El ex fiscal de Investigaciones Administrativas Manuel Garrido aseguró que está “probado con libros” que el ex secretario de Transporte Ricardo Jaime realizó viajes personales en aviones de compañías a las que, por su función, debía controlar. Pero, más allá del caso, lo consideró una muestra acabada del funcionamiento de los mecanismos de control: “El Congreso no hizo nada en su momento y el propio Gobierno lo ocultó”. Jaime, responsable del manejo de al menos 500 millones de pesos al mes para subsidios al transporte público, tiene 16 denuncias penales en su contra, por causas vinculadas a su función.

Caja grande

La Secretaría de Transporte es uno de los principales organismos oficiales en cuanto a administración de recursos financieros, después de la Administración Nacional de la Seguridad Social (Anses) con las jubilaciones y pensiones, y la Administración Federal de Ingresos Públicos (Afip) con los impuestos y los aranceles de comercio exterior.

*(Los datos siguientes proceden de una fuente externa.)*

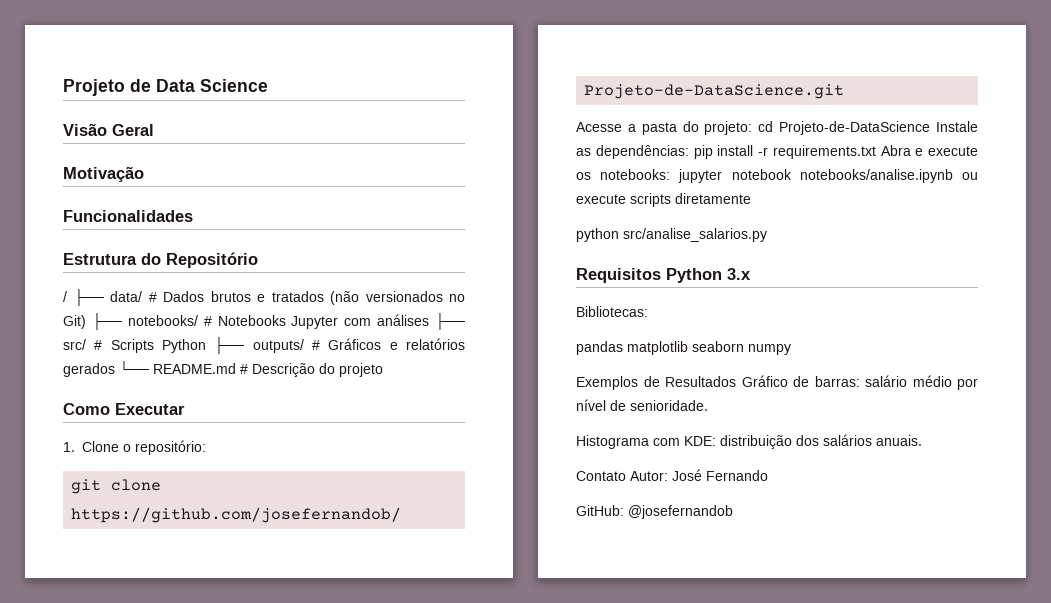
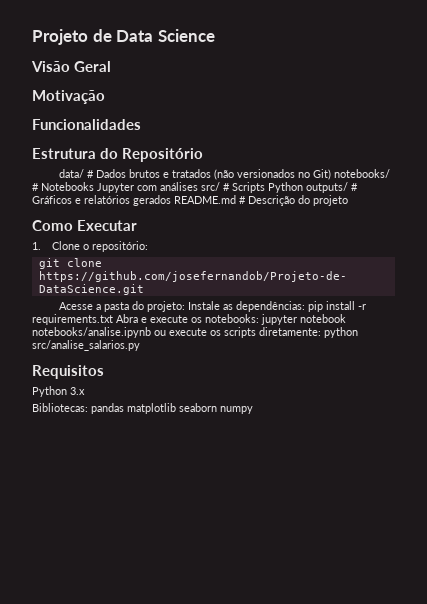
- / ├── data/ # Dados brutos e tratados (não versionados no Git) ├── notebooks/ # Notebooks Jupyter com análises ├── src/ # Scripts Python ├── outputs/ # Gráficos e relatórios gerados └── README.md # Descrição do projeto
+ data/ # Dados brutos e tratados (não versionados no Git) notebooks/ # Notebooks Jupyter com análises src/ # Scripts Python outputs/ # Gráficos e relatórios gerados README.md # Descrição do projeto
- Acesse a pasta do projeto: cd Projeto-de-DataScience Instale as dependências: pip install -r requirements.txt Abra e execute os notebooks: jupyter notebook notebooks/analise.ipynb ou execute scripts diretamente
- python src/analise_salarios.py
+ Acesse a pasta do projeto: Instale as dependências: pip install -r requirements.txt Abra e execute os notebooks: jupyter notebook notebooks/analise.ipynb ou execute os scripts diretamente: python src/analise_salarios.py
- Requisitos Python 3.x
+ Requisitos
+ Python 3.x
- Bibliotecas:
- pandas matplotlib seaborn numpy
+ Bibliotecas: pandas matplotlib seaborn numpy
- Exemplos de Resultados Gráfico de barras: salário médio por nível de senioridade.
- Histograma com KDE: distribuição dos salários anuais.
- Contato Autor: José Fernando
- GitHub: @josefernandob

De la Secretaría a la que Ricardo Jaime acaba de renunciar, dependen el transporte ferroviario (corta y larga distancia, de carga y de pasajeros), el automotor (ómnibus de corta y larga distancia), aéreo, fluvial y marítimo, con todos los subsidios, fondos fiduciarios y registros. De la Secretaría de Transporte depende la asignación de subsidios a colectivos (Sistau), trenes (Sifer), gasoil y combustible aeronáutico. Asimismo, la administración del Régimen de Fomento de Profesionalización del Transporte (Refop) y el Registro Único de Transporte Automotor (Ruta). También maneja los fondos fiduciarios de Infraestructura del Transporte (FIT) y de Federal de Infraestructura Regional (Ffir). A través de la Subsecretaría de Puertos y Vías Navegables, controla las obras de modernización portuaria, las concesiones de dragado y señalización y las de la Hidrovía Paraná-Paraguay.